Boyhood di Richard Linklater è uno dei più grandi e belli esperimenti della storia del cinema. Girato in soli 39 giorni, racconta un arco di tempo lungo 12 anni (dal 2002 al 2013). Ma non è il classico film che salta nel tempo nel giro di un taglio di montaggio, Boyhood il tempo lo vive, lo attraversa, lo filma spalmando su oltre un decennio una semplice ma strepitosa sceneggiatura che registra la storia di un’ordinaria famiglia americana, con le sue gioie, i suoi dolori, i suoi cambiamenti, che sono quelli di migliaia di famiglie americane, e un po’ anche della nostra.
Non una storia vera, non un documentario, ma un film nel pieno senso della parola, scritto a tavolino, rimaneggiato anno dopo anno in base ai cambiamenti della Storia e della Società, per raccontarci però la vita, quella vera, quella reale. Ogni anno Linklater ha dedicato circa tre giorni per girare una sequenza o poco più, riunendo i suoi attori e vedendoli cresciuti, invecchiati. Il tempo passa, non c’è trucco e non c’è inganno, né controfigura o cambio d’attore. Con Boyhood il cinema non è mai stato così vicino alla vita.

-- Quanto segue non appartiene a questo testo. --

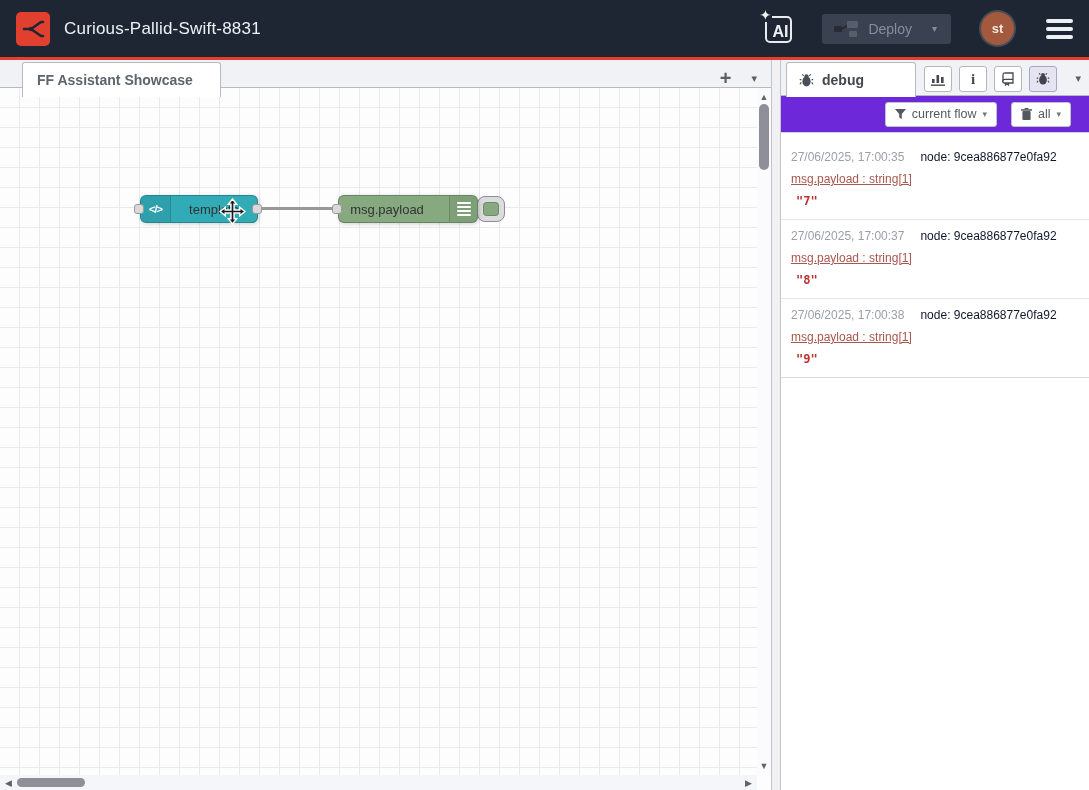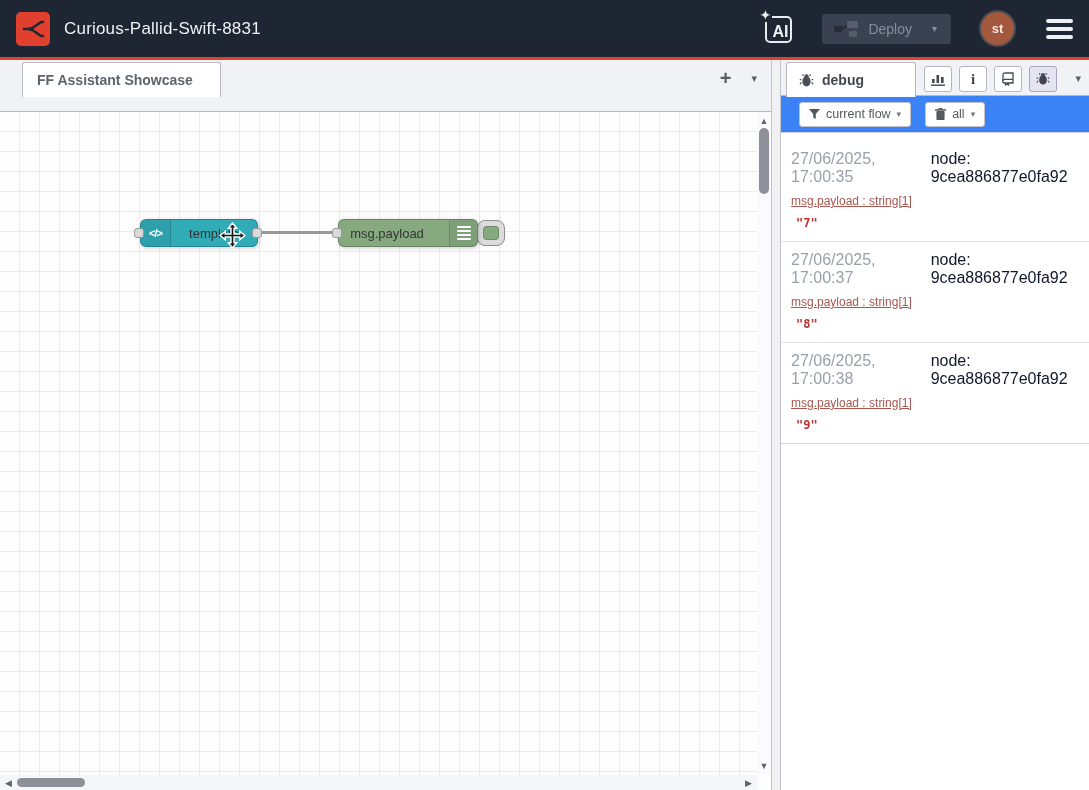"FF Assistant Showcase" .tabbar { height: 52px -> 28px }
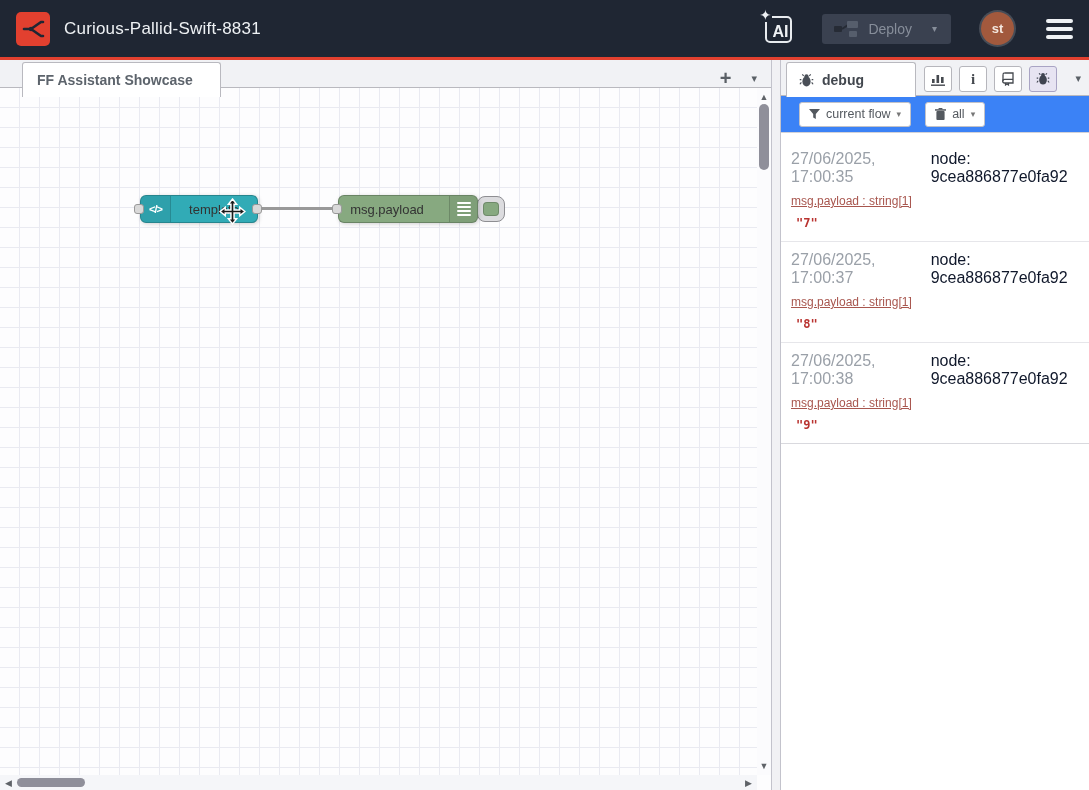"current flow" .side-toolbar { background: #3b82f6 -> #6d28d9; justify-content: flex-start -> flex-end }
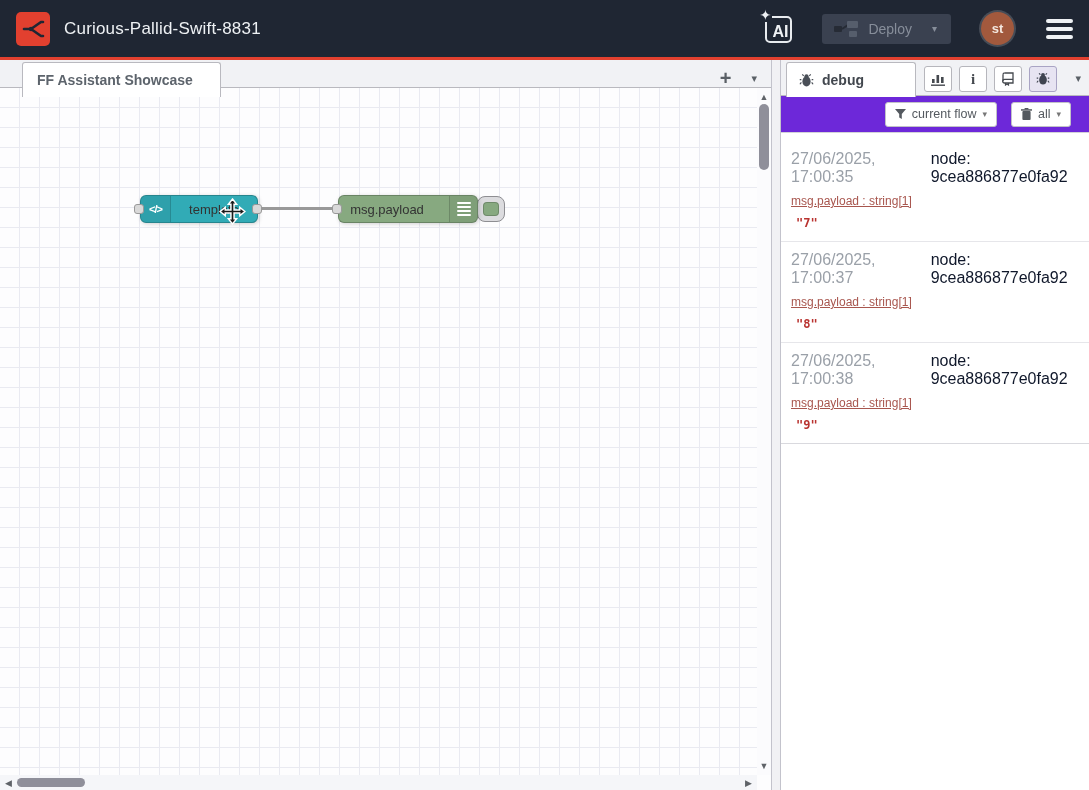"27/06/2025, 17:00:35" .msg-meta { font-size: 16px -> 12px }
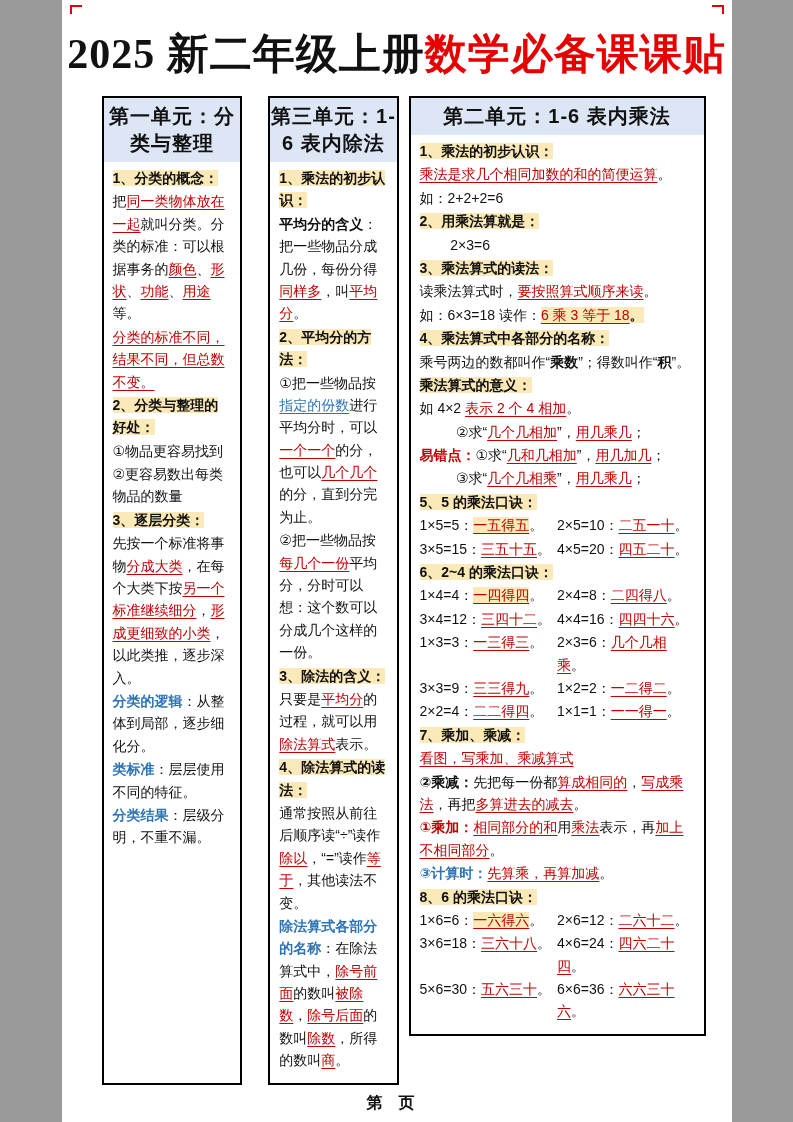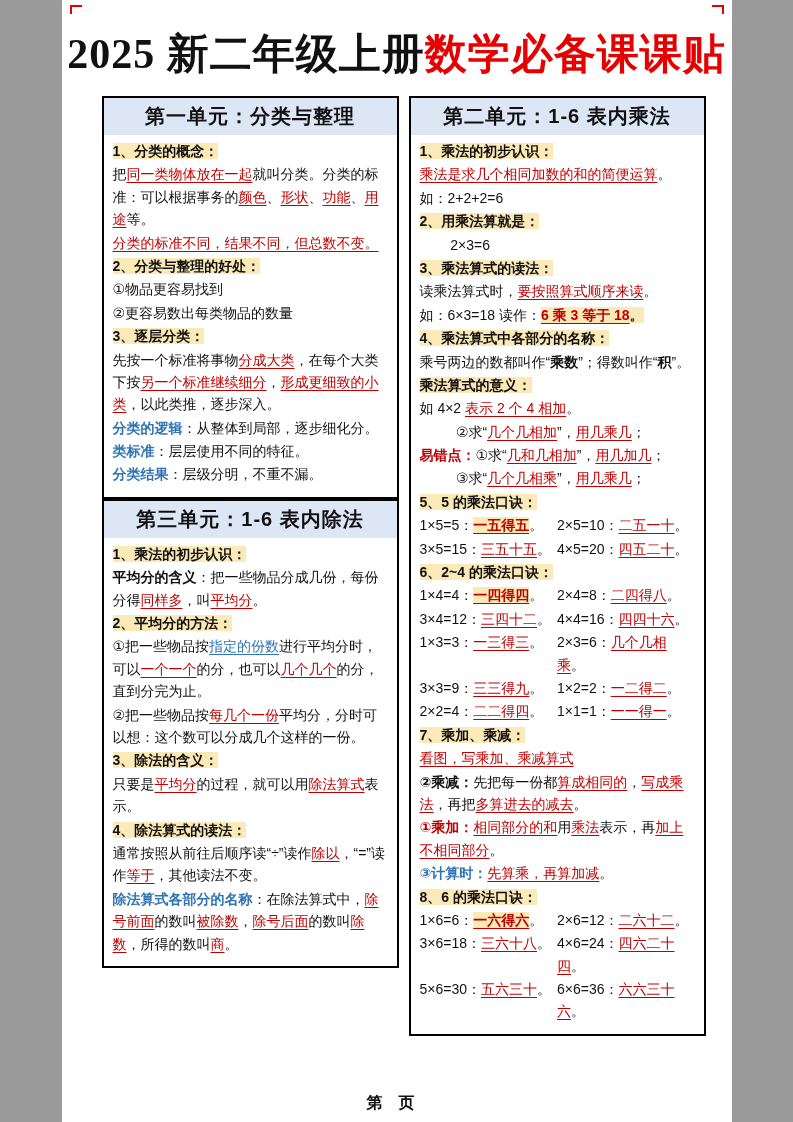"第一单元：分类与整理" .col { flex-direction: column -> row; gap: 0 -> 26px }
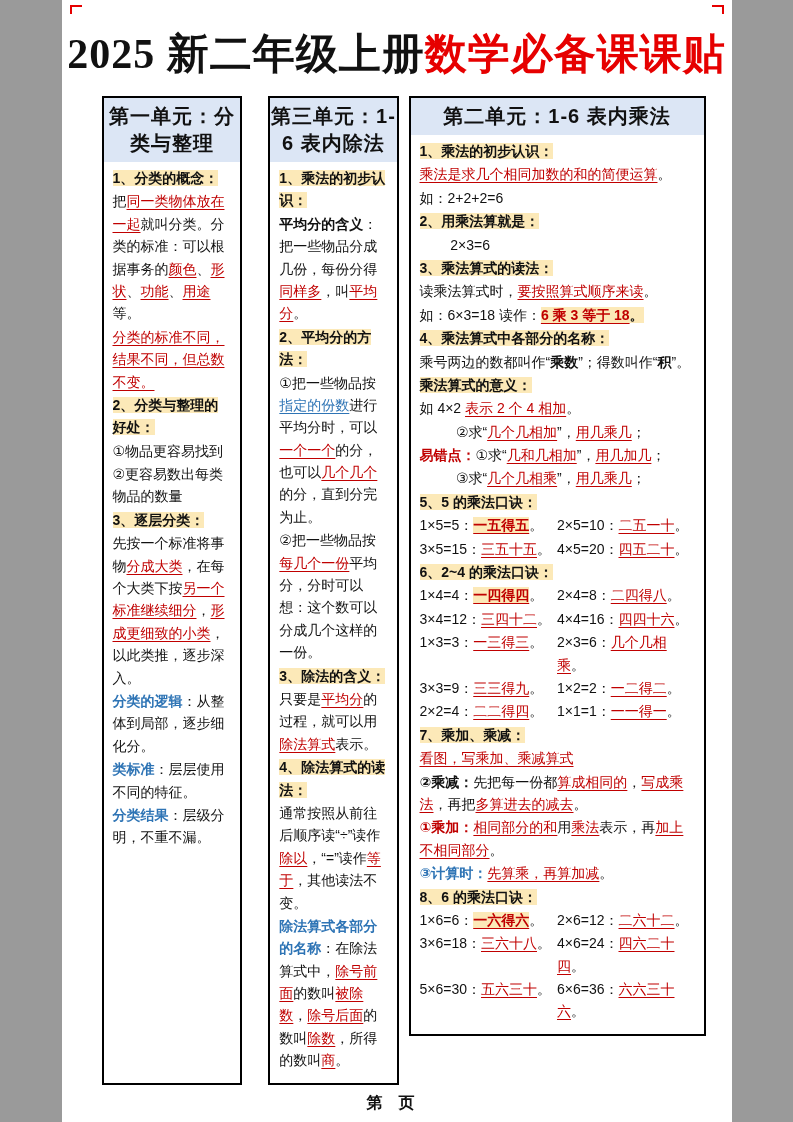"6 乘 3 等于 18" .s-hlru { font-weight: bold -> normal }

Un film strepitoso che però non si dota di toni epici, né patriottici, né moralistici. Boyhood è un film d’apparente banalità a livello di plot, ma di grande sostanza nel modo in cui si esprime sul grande schermo. Un prodotto d’invidiabile omogeneità e freschezza, dove lo sguardo di Linklater rimane miracolosamente immutato negli anni, così come lo stile registico e il ritmo (che non fa affatto pesare le oltre 2 ore e mezza di film). In quei dodici anni c’è tutta la crescita di un bambino che si fa adolescente e tutta l’America di oggi e di ieri (il passaggio da Bush a Obama, il porto d’armi, i problemi d’alcolismo, il bullismo nelle scuole, la caccia al terrorismo, ecc.) .
Boyhood colpisce per la sua genuinità, la sua forza è la semplicità, la purezza di sguardo con cui fa sembrare stra-ordinario l’ordinario. Si ride, ci si spaventa, si entra in empatia con i personaggi, si sperimenta il brivido della vita tramite lo schermo. E Linklater si dimostra così perfetto e geniale da chiudere il suo film nell’attimo giusto, cogliendo o lasciandosi cogliere da quel carpe diem di cui parlano i due ragazzi on screen, con quel mezzo sguardo in macchina di Mason (il protagonista) che tradisce e ribadisce come sia cinema, e non la vita vera, quella che abbiamo visto. Ma ne siamo davvero sicuri?
Anche per questo Boyhood è un vero capolavoro, uno dei film più importanti mai realizzati in oltre un secolo di settima arte.